Jean informed Margot quite comfortably that a little went a long way, but he took for granted that he should have a little. A line, he felt, must be drawn somewhere, a D’Ucelles could hardly starve; and he was very cheerful and quite funny about it to Margot. Margot, however, took matters very seriously; she didn’t seem to think that lines are drawn anywhere, or that there was anything essentially amusing in a D’Ucelles without an overcoat.
She merely bought Jean a winter overcoat for a Christmas present. Jean almost quarrelled with her on the subject; but Margot cried, and said he couldn’t really be her friend unless he took it; so eventually they went to early Mass together, and Jean wore the overcoat.
Then Jean got a job as guide to a large and ignorant English family, who took an absorbing interest in the relics of Napoleon. While they remained in Paris nothing further went to ma Tante and Jean paid his board regularly.
Unfortunately even Napoleon can be exhausted in time, and having exhausted him, the English family returned reluctantly to Birmingham, and Jean found himself explaining to Margot that he was too busy to come in for meals; in the future he would take them out. Margot knew perfectly well what that meant, and she arranged a sly system of goûters and early cups of coffee, which he found it almost impossible to evade.
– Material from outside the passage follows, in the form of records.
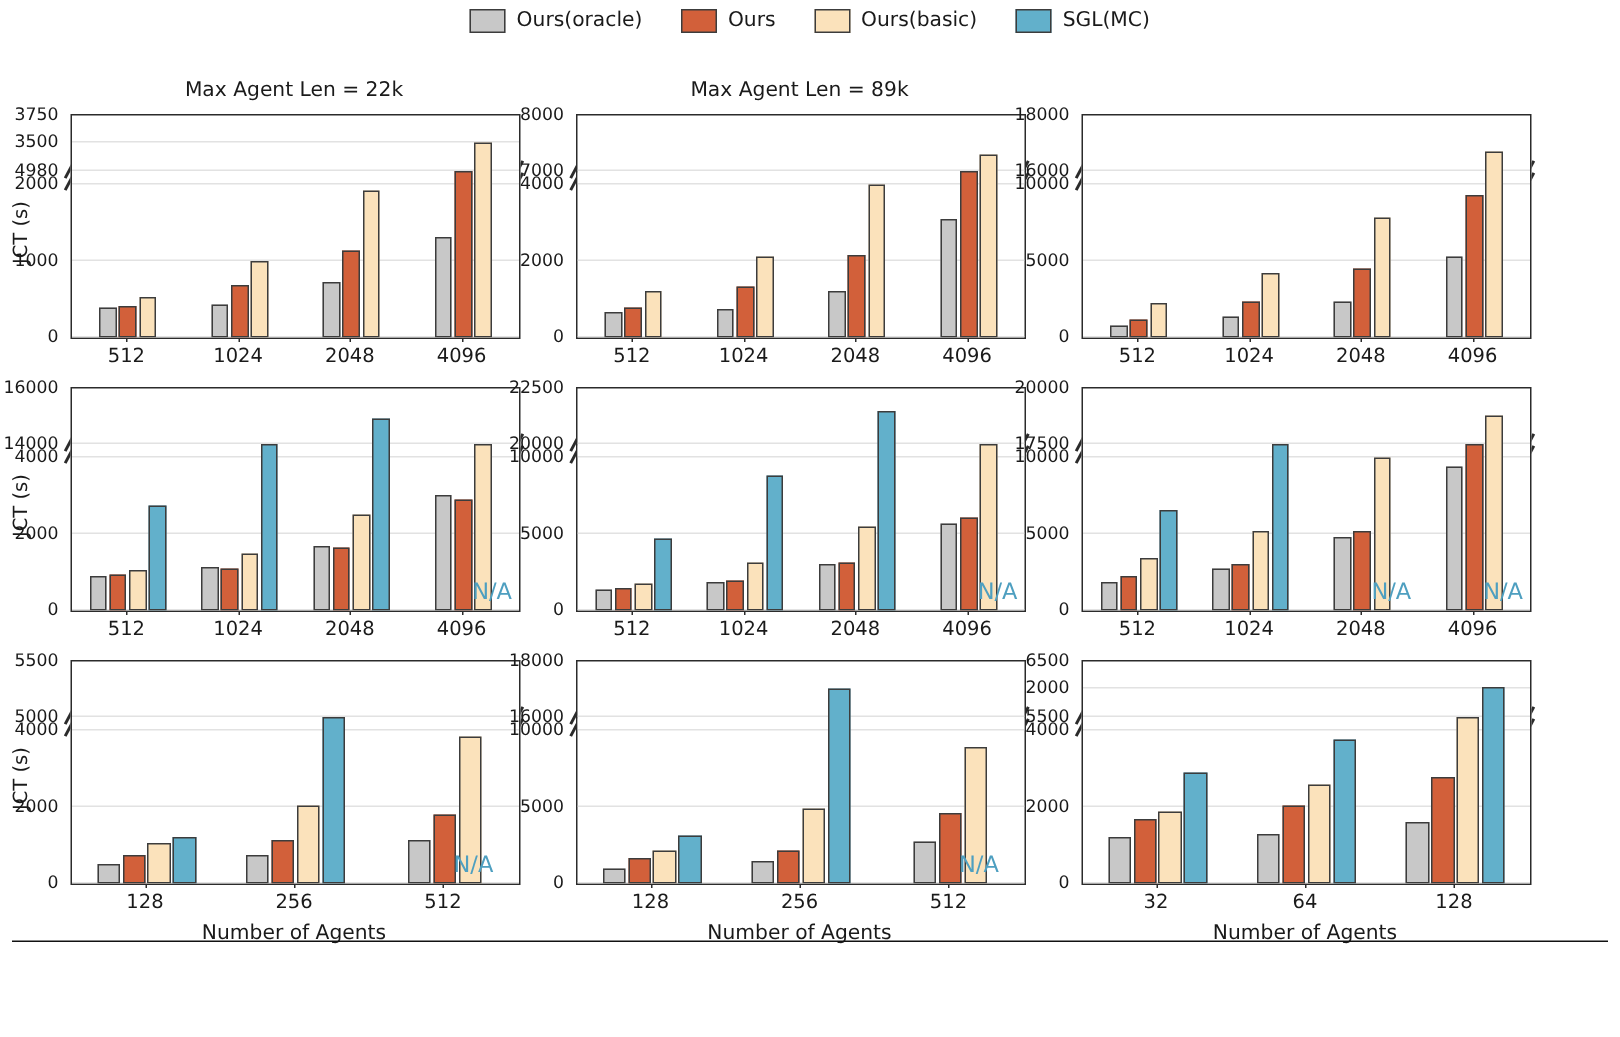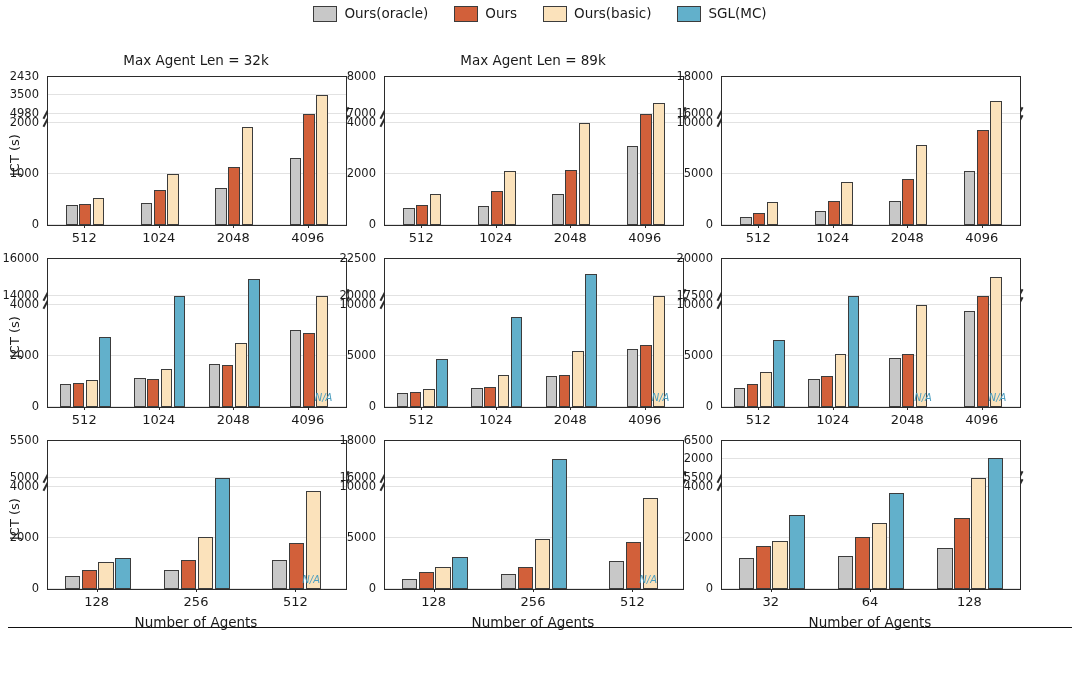--- a/index.html
+++ b/index.html
@@ -84,23 +84,22 @@
     background: #e2e2e2;
   }
   .bar {
     position: absolute;
     bottom: 0;
     border: 1px solid #3c3c3c;
     box-sizing: border-box;
   }
   .na-label {
     position: absolute;
-    font-size: 10px;
+    font-size: 15px;
     color: #4e9fc0;
-    font-style: italic;
   }
   .brk {
     position: absolute;
     left: 0;
     width: 100%;
     height: 7px;
     background: #ffffff;
   }
   
   .slash {
@@ -192,27 +191,27 @@
         <div class="legend-label">Ours(basic)</div>
       </div>
       <div class="legend-item">
         <div class="legend-swatch" style="background: rgb(98, 176, 203);"></div>
         <div class="legend-label">SGL(MC)</div>
       </div>
     </div>
 
   <div class="grid" id="grid">
       <div class="panel" style="left: 47px; top: 40px; width: 298px; height: 148px;">
-        <div class="panel-title">Max Agent Len = 32k</div>
+        <div class="panel-title">Max Agent Len = 22k</div>
         <div class="ytick" style="inset: auto auto 0px -8px; position: absolute; transform: translate(-100%, 50%);">0</div>
         <div class="ytick" style="inset: auto auto 51.03px -8px; position: absolute; transform: translate(-100%, 50%);">1000</div>
         <div class="ytick" style="inset: auto auto 102.06px -8px; position: absolute; transform: translate(-100%, 50%);">2000</div>
         <div class="ytick" style="inset: auto auto 111.06px -8px; position: absolute; transform: translate(-100%, 50%);">4980</div>
         <div class="ytick" style="inset: auto auto 129.53px -8px; position: absolute; transform: translate(-100%, 50%);">3500</div>
-        <div class="ytick" style="inset: auto auto 148px -8px; position: absolute; transform: translate(-100%, 50%);">2430</div>
+        <div class="ytick" style="inset: auto auto 148px -8px; position: absolute; transform: translate(-100%, 50%);">3750</div>
         <div class="slash" style="left: -7px; bottom: 102.06px;"></div>
         <div class="slash" style="left: 292px; bottom: 102.06px;"></div>
         <div class="slash" style="left: -7px; bottom: 110.06px;"></div>
         <div class="slash" style="left: 292px; bottom: 110.06px;"></div>
         <div class="xtick" style="left: 37.25px;">512</div>
         <div class="xtickmark" style="left: 37.25px;"></div>
         <div class="xtick" style="left: 111.75px;">1024</div>
         <div class="xtickmark" style="left: 111.75px;"></div>
         <div class="xtick" style="left: 186.25px;">2048</div>
         <div class="xtickmark" style="left: 186.25px;"></div>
Liane had kept her word to Margot; she had used the whole power of a popular and unscrupulous woman to destroy every chance she had made for Jean. None of her friends would look at the little musician any more. As for Maurice Golaud, he stated frankly that if he saw the fellow again it would come to swords, and as everyone knew how shockingly badly Maurice fenced, this was felt to prove how atrociously Liane’s little musician must have behaved. Still, of course, everyone wished that he would meet Golaud.
It occurred to Margot once to mention very timidly the fine uncle of the motor and the fur overcoat, as a possible source of supply, but when Jean said that he would rather settle the question with the Seine she dropped the subject.
“After all,” Jean would sometimes say carelessly, “look what a time it gives me for your voice; it would be almost a pity, chérie, to take up anything else just now!”
It was true Margot did wonders with her new singing master; he put his whole soul into Margot’s voice, he polished it like a careful jeweller polishes his favourite jewel.
He thought and planned for it as he wandered to and fro, looking for work, and found whatever warm corners there are to be found for shabby vagrants in Paris. The Parc Monceaux was peculiarly given up to Margot’s middle notes; he wanted them to be the best of all.
Every evening he took her to the theatre and waited for her to come out; fortunately Margot never knew that one of the things Jean did while he was waiting was to find cabs for that class of society who do not find things easily for themselves. On one occasion Jean was so fortunate as to find his Uncle Romain a vehicle, for which service that unconscious gentleman rewarded him with a franc, the only assistance at this time that Jean received from his relatives.